After his deal with the Baltimore Orioles fell through last month, Grant Balfour is still a free-agent with spring training under a month away. The Washington Nationals have begun showing interest in the former Oakland Athletics closer, according to FoxSports.com’s Ken Rosenthal, and with the interest in adding Balfour, they have opened up to the idea of trading reliever Drew Storen.
The Yankees, in case you didn’t notice, haven’t done a whole lot to the bullpen this winter, with the starting rotation and the infield being the main concerns.
David Robertson will likely be the Yankees’ closer on Opening Day, but after him, every other inning is up for grabs.

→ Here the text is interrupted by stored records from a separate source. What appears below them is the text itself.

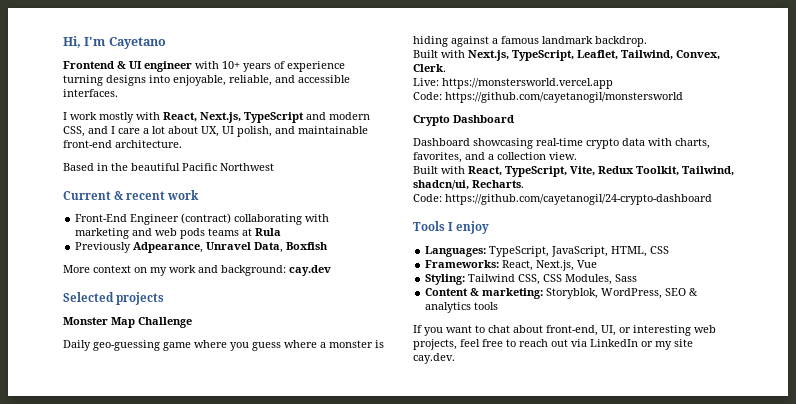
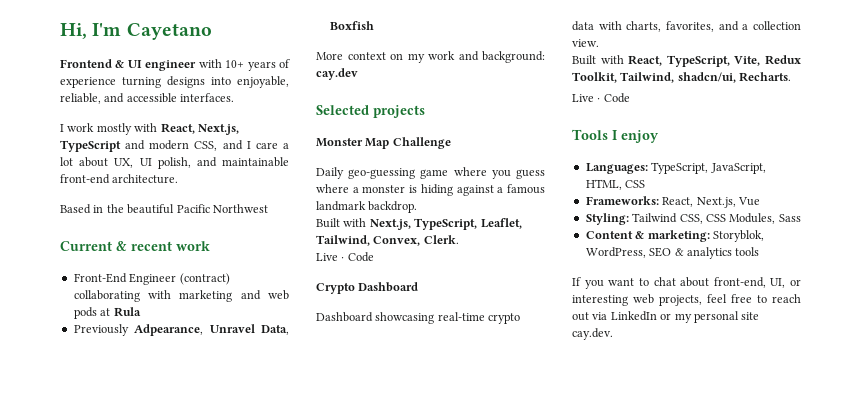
- Front-End Engineer (contract) collaborating with marketing and web pods teams at Rula
+ Front-End Engineer (contract) collaborating with marketing and web pods at Rula
  Built with Next.js, TypeScript, Leaflet, Tailwind, Convex, Clerk.
- Live: https://monstersworld.vercel.app
- Code: https://github.com/cayetanogil/monstersworld
+ Live · Code
  Built with React, TypeScript, Vite, Redux Toolkit, Tailwind, shadcn/ui, Recharts.
- Code: https://github.com/cayetanogil/24-crypto-dashboard
+ Live · Code
- If you want to chat about front-end, UI, or interesting web projects, feel free to reach out via LinkedIn or my site cay.dev.
+ If you want to chat about front-end, UI, or interesting web projects, feel free to reach out via LinkedIn or my personal site cay.dev.

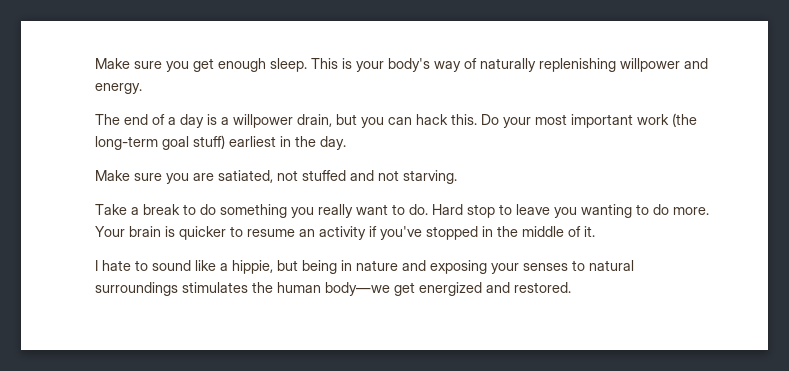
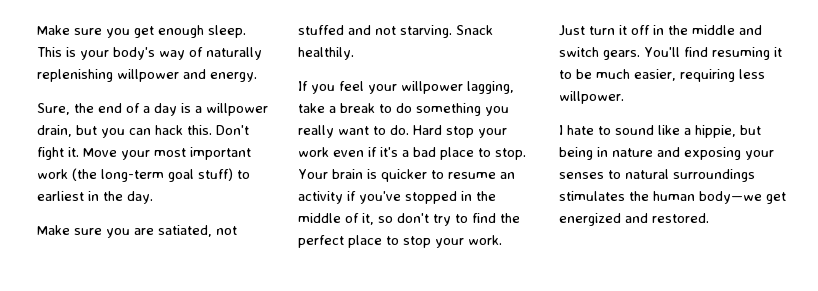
- The end of a day is a willpower drain, but you can hack this.
+ Sure, the end of a day is a willpower drain, but you can hack this.
- Do your most important work (the long-term goal stuff) earliest in the day.
+ Don't fight it. Move your most important work (the long-term goal stuff) to earliest in the day.
- Make sure you are satiated, not stuffed and not starving.
- Take a break to do something you really want to do.
+ Make sure you are satiated, not stuffed and not starving. Snack healthily.
+ If you feel your willpower lagging, take a break to do something you really want to do.
- Hard stop to leave you wanting to do more.
+ Hard stop your work even if it's a bad place to stop.
- Your brain is quicker to resume an activity if you've stopped in the middle of it.
+ Your brain is quicker to resume an activity if you've stopped in the middle of it, so don't try to find the perfect place to stop your work. Just turn it off in the middle and switch gears. You'll find resuming it to be much easier, requiring less willpower.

If I had to guess, Shawn Kelley would be the Opening Day setup man for Robertson, but only Kelley has that strikeout ability to get hitters out, and wouldn’t be a terrible bridge to the 9th. Oh, and there isn’t anyone else that has shown to be qualified for the job.
Hence, trading for Storen would make sense for the Yankees in quite a few ways: 1) His salary for this season is just $3.45 million, which makes him cheaper than adding someone like Balfour to be the setup man, or even the closer. 2) He does have closer/late-inning experience with the Nationals, and could also be the backup for Robertson in the 9th if needed.
If you haven’t figured it out yet, yes, Storen was the pitcher on the mound when the Nationals blew a two-run lead late in Game 5 of the NLDS in 2012, eliminating the Nationals from the playoffs.
Following that game, Storen did have a down year in 2013. After posting a 2.75 ERA in ’11 and a 2.37 ERA in ’12, his ERA bumped up to 4.52 in 61.2 innings. That’s not saying it would be the same thing in the Bronx.
The way I see it, the backend of the Yankees’ bullpen would look pretty good with Robertson closing the 9th, Storen setting him up in the 8th, and Kelley pitching before him in the 7th.
Here is something you might not know: GM Brian Cashman actually drafted Storen in the 35th round of the 2007 draft, but wasn’t able to sign him. Here we are years later, if Cashman still has interest in him, he should pick up the phone and give the Nats a call.